According to McKinsey, developers should also conduct a subpopulation analysis. It is important to calculate model metrics for specific groups in the dataset. This will allow the developers to see whether the model performance is identical across subpopulations in the dataset. Also, a timely check of the models is necessary as the outcome of machine learning algorithms changes as they continue to learn or when the training data changes.
An algorithm might produce biased results because of an error in its development phase. But you may not realise the downstream impact until much later. “We need systems that can help us make informed decisions based on the available information while at the same time being accountable for the outcomes of the decisions made.

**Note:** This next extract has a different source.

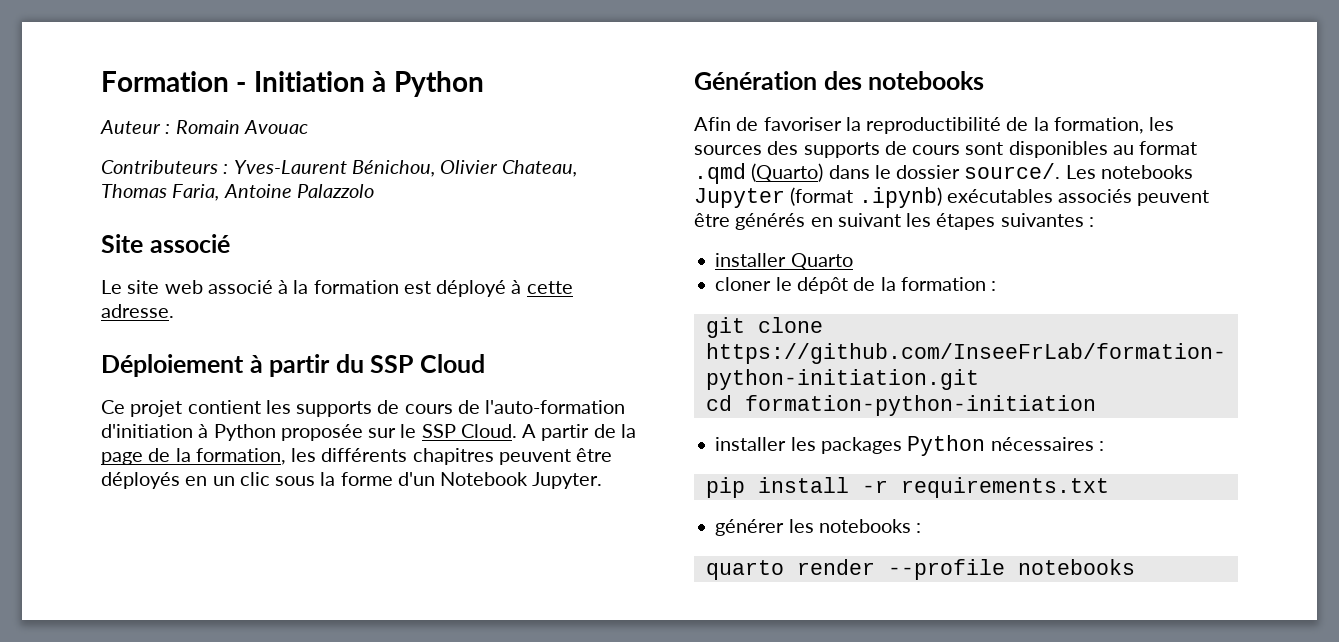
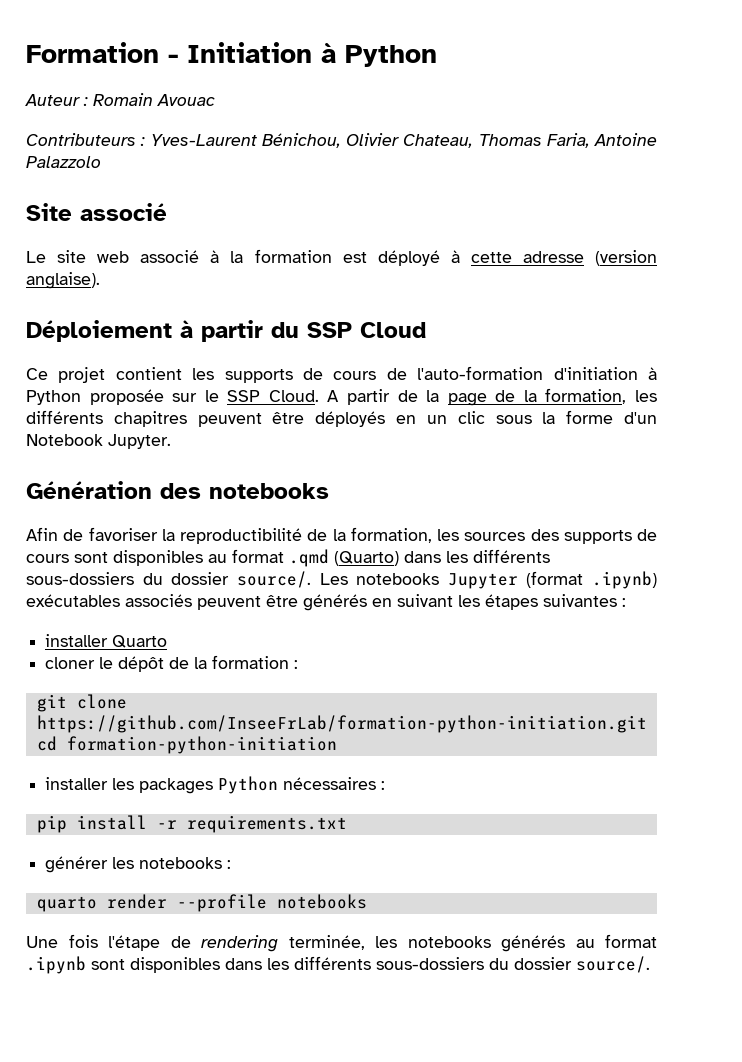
- Le site web associé à la formation est déployé à cette adresse.
+ Le site web associé à la formation est déployé à cette adresse (version anglaise).
- Afin de favoriser la reproductibilité de la formation, les sources des supports de cours sont disponibles au format .qmd (Quarto) dans le dossier source/.
+ Afin de favoriser la reproductibilité de la formation, les sources des supports de cours sont disponibles au format .qmd (Quarto) dans les différents sous-dossiers du dossier source/.
+ Une fois l'étape de rendering terminée, les notebooks générés au format .ipynb sont disponibles dans les différents sous-dossiers du dossier source/.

It needs to be calibrated so that it doesn’t lead to harm or injustice,” said Mishra.
The National Institute of Standards and Technology (NIST), in its report titled ‘Towards a Standard for Identifying and Managing Bias in Artificial Intelligence‘ said we must widen the scope of where we look for the source of these biases. To eliminate or minimise biases, we must go beyond the machine learning processes and data used to train the algorithms and consider the broader societal factors that influence technology or how it is being developed.
According to Satyakam Mohanty, chief product officer at Fosfor, it is hard to avoid the biases as fairness is not something you can crisply define in an ML pipeline and set thresholds while coding. Some biases are inherent and difficult to identify. However, some can be traced using the right methods and techniques. Bias identification is a challenge, but mitigation is possible by minimising the bias and introducing a demographic or statistical parity to equalise data representation.
“A more practical approach is knowing the potential bias and impact of decisions until and unless it is a mission-critical application. Sometimes little bias plus decision generation is preferred over no decision with the caveat of potential risk,” Mohanty added.
According to PwC research published last year, only 20 percent of enterprises had an AI ethics framework. And only 35 percent had plans to improve the governance of AI systems and processes. The need of the hour is to drive awareness, and bring more transparency and accountability to AI systems.